#### [Your task]
Reproduce, exactly, the lines of the material below from the line containing "[189,51,325,63] act of" through the line containing "(305, 283) none", with both end lines included and nothing else.

------ Information given

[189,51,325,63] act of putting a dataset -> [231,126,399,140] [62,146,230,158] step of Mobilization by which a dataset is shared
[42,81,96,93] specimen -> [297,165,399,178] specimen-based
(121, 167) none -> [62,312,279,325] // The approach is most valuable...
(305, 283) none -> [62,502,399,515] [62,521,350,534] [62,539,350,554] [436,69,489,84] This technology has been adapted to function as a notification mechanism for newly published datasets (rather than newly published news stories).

------------
------ Information given

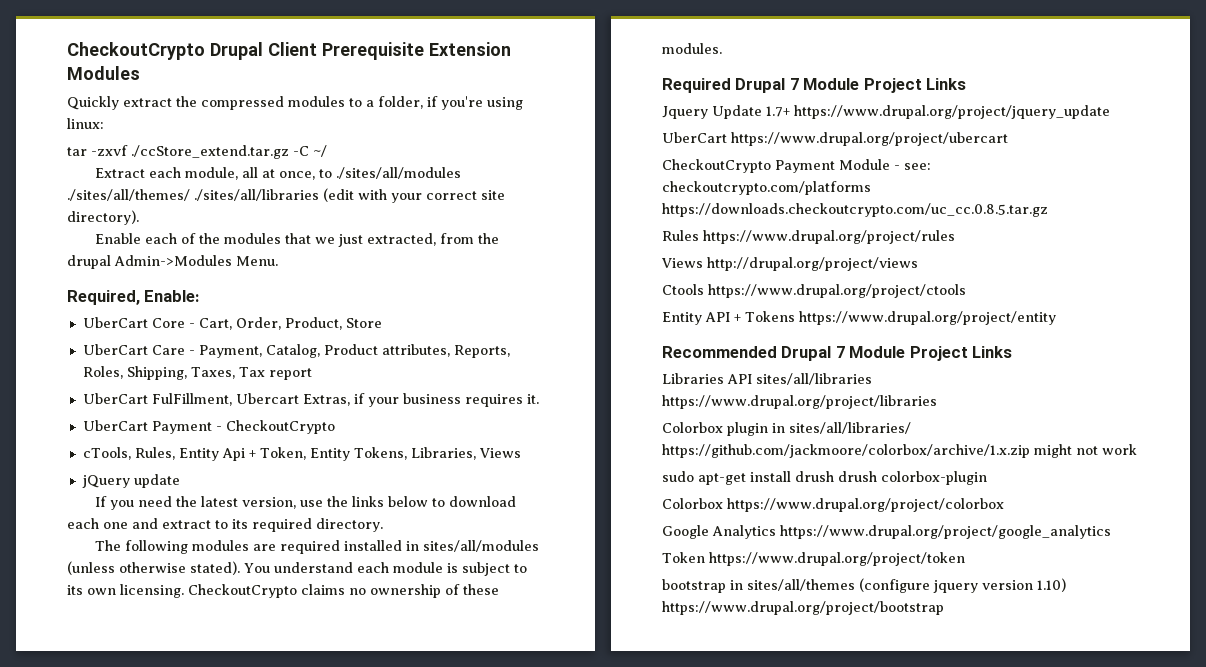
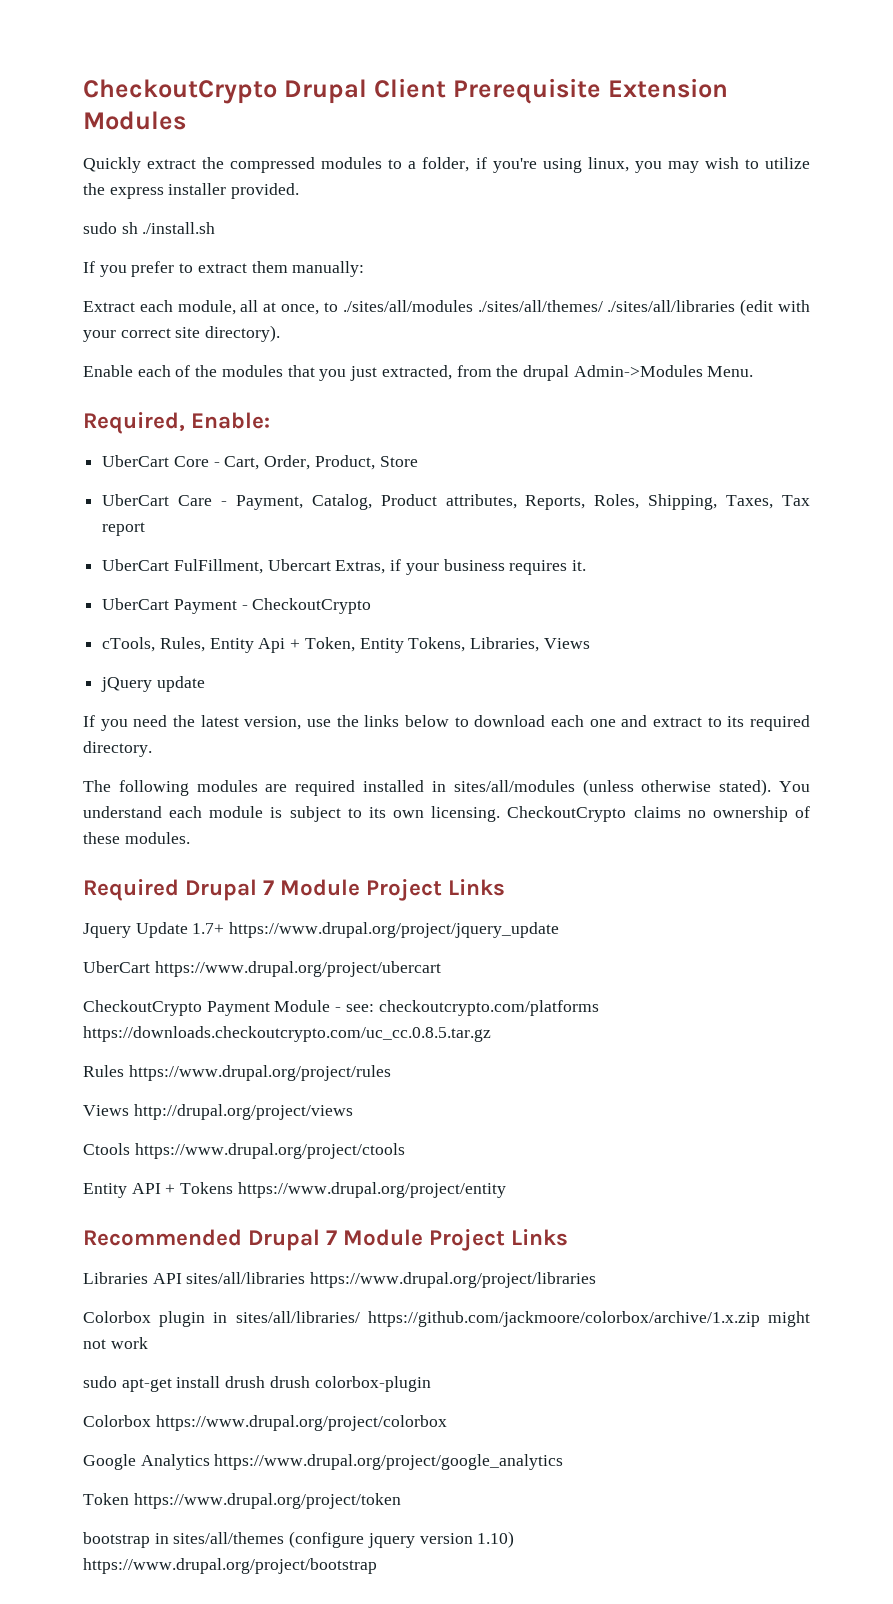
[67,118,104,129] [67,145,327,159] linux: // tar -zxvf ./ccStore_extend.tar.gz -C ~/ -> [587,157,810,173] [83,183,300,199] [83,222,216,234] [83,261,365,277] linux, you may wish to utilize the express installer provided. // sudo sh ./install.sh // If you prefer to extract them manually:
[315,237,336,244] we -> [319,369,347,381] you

------------
------ Information given

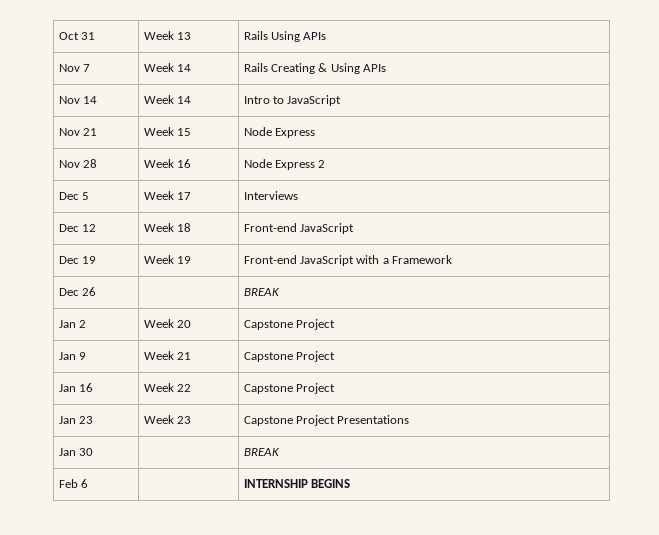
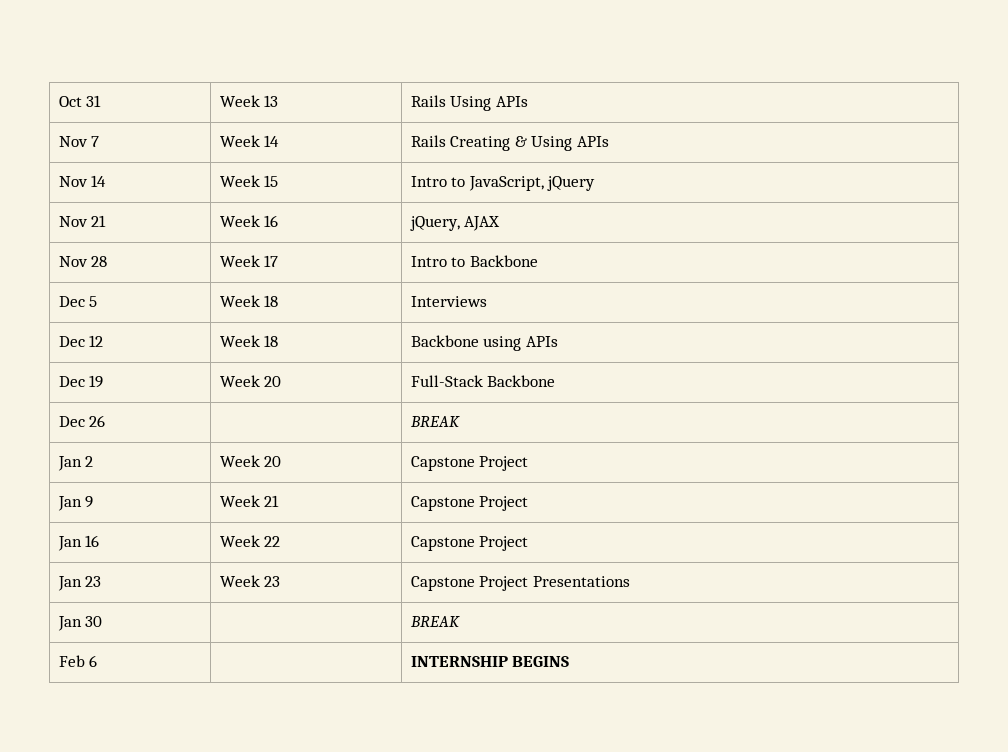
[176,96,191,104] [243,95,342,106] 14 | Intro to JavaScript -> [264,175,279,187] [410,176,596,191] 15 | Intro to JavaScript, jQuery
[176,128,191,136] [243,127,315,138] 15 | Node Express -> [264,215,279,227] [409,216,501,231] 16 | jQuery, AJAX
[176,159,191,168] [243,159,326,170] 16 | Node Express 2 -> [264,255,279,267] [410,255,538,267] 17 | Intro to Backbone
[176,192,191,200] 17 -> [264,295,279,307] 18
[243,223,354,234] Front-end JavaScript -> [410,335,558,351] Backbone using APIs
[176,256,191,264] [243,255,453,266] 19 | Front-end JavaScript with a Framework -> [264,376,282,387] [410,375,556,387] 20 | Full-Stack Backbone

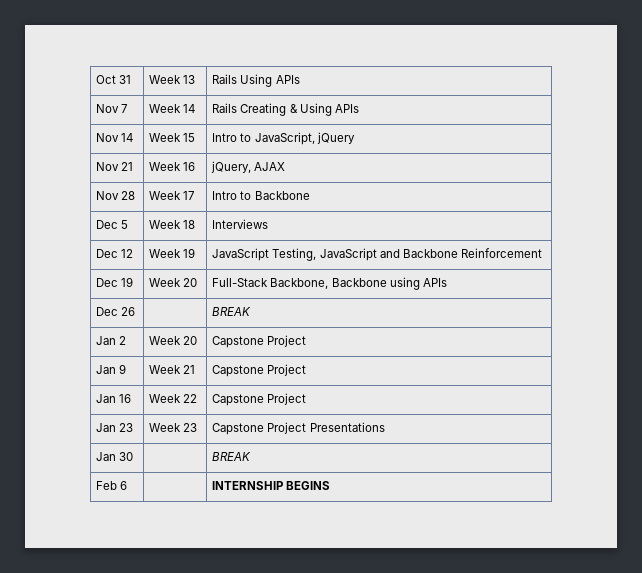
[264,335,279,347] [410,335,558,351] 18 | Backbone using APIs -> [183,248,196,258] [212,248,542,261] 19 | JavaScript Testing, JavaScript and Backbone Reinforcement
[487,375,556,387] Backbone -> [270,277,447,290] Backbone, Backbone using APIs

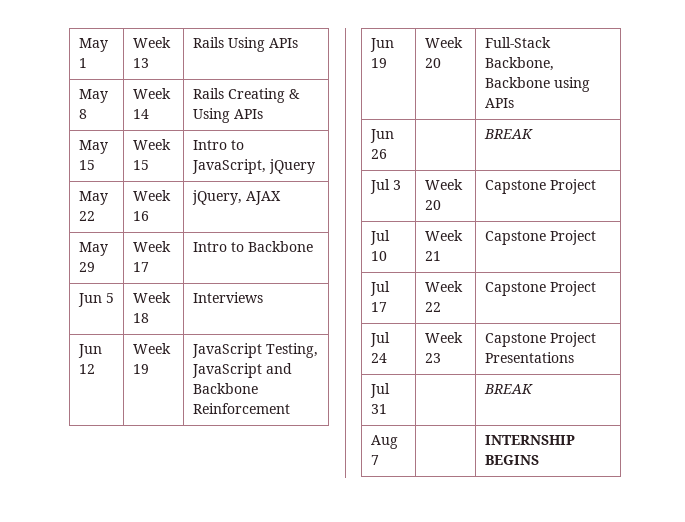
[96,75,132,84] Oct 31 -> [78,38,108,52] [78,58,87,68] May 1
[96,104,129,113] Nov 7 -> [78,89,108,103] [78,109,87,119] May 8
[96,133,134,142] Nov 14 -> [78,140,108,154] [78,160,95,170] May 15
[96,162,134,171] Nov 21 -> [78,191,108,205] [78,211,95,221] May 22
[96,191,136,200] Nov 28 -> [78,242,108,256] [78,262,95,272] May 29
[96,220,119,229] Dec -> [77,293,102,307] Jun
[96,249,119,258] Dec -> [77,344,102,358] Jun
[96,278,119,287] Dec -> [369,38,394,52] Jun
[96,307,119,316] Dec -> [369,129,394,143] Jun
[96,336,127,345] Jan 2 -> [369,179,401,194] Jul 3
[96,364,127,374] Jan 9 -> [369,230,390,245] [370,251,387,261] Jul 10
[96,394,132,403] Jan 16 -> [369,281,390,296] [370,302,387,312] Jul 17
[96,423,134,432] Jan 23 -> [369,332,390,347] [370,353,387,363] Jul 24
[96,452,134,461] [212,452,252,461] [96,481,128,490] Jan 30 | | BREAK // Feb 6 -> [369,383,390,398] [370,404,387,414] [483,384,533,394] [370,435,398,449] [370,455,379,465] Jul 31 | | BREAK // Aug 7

------------

#### [Written solution]
[189,51,325,63] act of putting a dataset -> [231,126,399,140] [62,146,230,158] step of Mobilization by which a dataset is shared
[42,81,96,93] specimen -> [297,165,399,178] specimen-based
(121, 167) none -> [62,312,279,325] // The approach is most valuable...
(305, 283) none -> [62,502,399,515] [62,521,350,534] [62,539,350,554] [436,69,489,84] This technology has been adapted to function as a notification mechanism for newly published datasets (rather than newly published news stories).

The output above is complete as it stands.